WORK INSTRUCTIONS:
What you need to produce from the material below is an exact transcription of the lines from the one with "Fiona Fitness Short" through the one with "total: 7468.21 -> 8002.70", both included, and no other line.

WORKING DATA:
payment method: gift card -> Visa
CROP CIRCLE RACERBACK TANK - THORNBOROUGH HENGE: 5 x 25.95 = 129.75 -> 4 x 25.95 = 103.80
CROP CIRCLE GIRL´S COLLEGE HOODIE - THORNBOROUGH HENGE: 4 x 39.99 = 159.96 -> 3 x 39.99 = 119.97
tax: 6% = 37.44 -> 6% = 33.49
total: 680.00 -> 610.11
* * *
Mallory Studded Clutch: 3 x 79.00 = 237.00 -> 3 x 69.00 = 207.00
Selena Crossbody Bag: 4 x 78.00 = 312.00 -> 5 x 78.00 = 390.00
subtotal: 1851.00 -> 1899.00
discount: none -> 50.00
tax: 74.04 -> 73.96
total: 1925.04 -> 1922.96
--
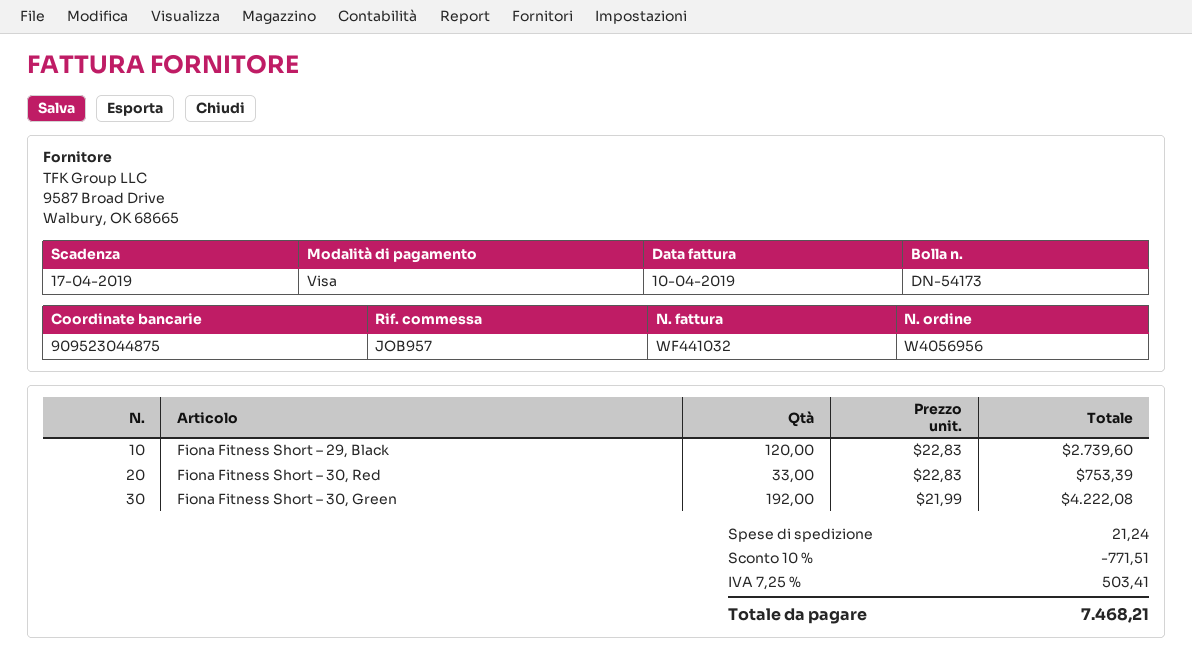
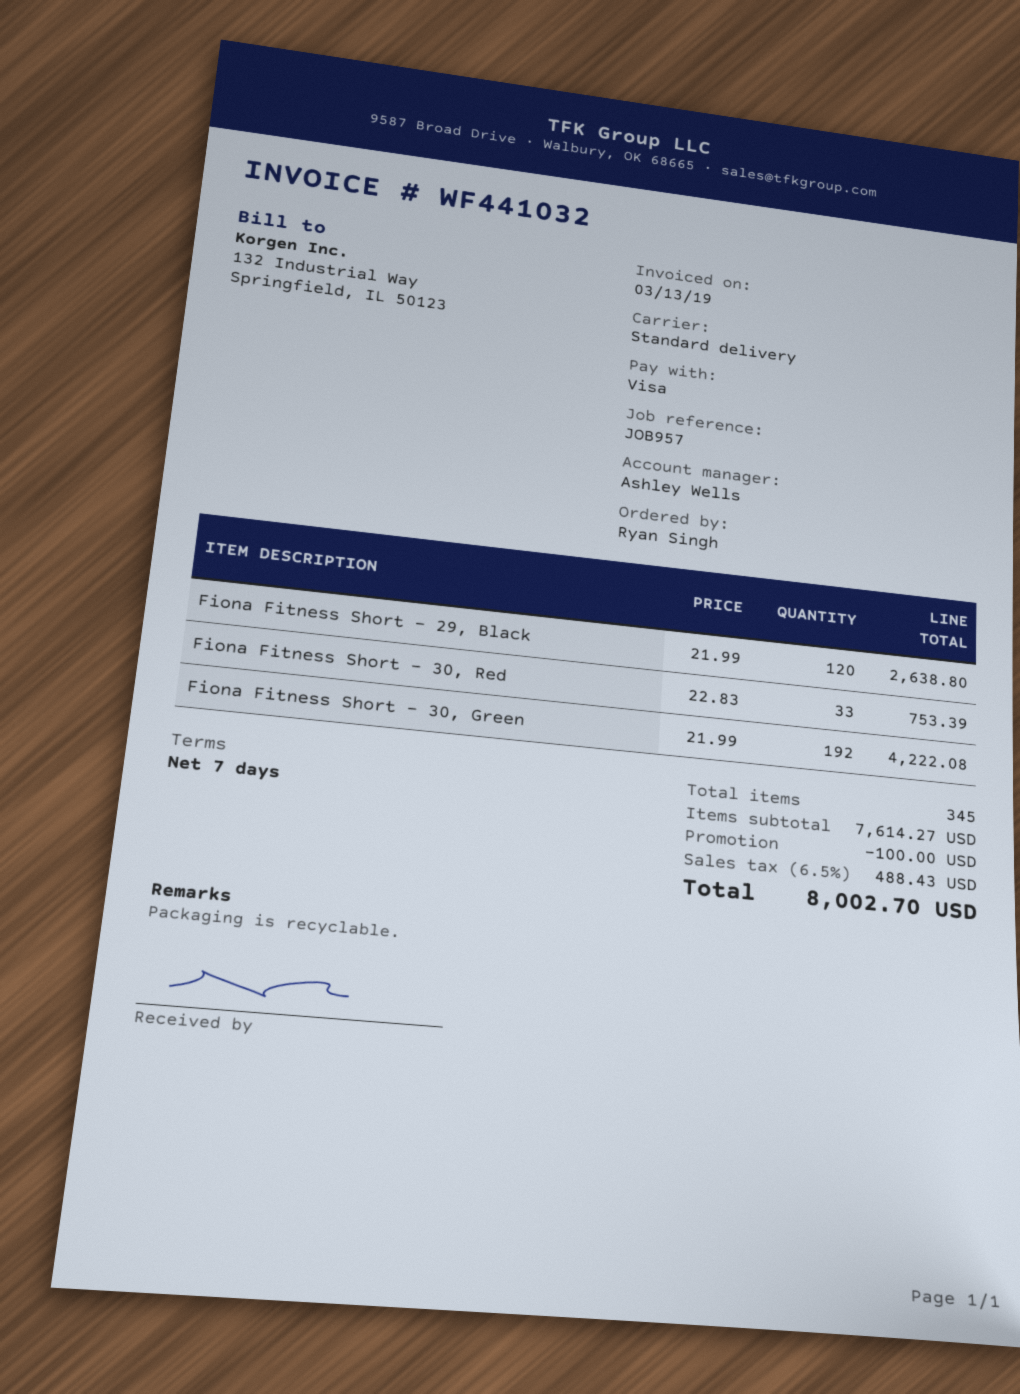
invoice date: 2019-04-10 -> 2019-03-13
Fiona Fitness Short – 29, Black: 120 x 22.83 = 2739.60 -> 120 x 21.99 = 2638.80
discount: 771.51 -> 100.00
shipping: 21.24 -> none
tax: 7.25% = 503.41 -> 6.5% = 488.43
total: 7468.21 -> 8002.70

TASK ANSWER:
Fiona Fitness Short – 29, Black: 120 x 22.83 = 2739.60 -> 120 x 21.99 = 2638.80
discount: 771.51 -> 100.00
shipping: 21.24 -> none
tax: 7.25% = 503.41 -> 6.5% = 488.43
total: 7468.21 -> 8002.70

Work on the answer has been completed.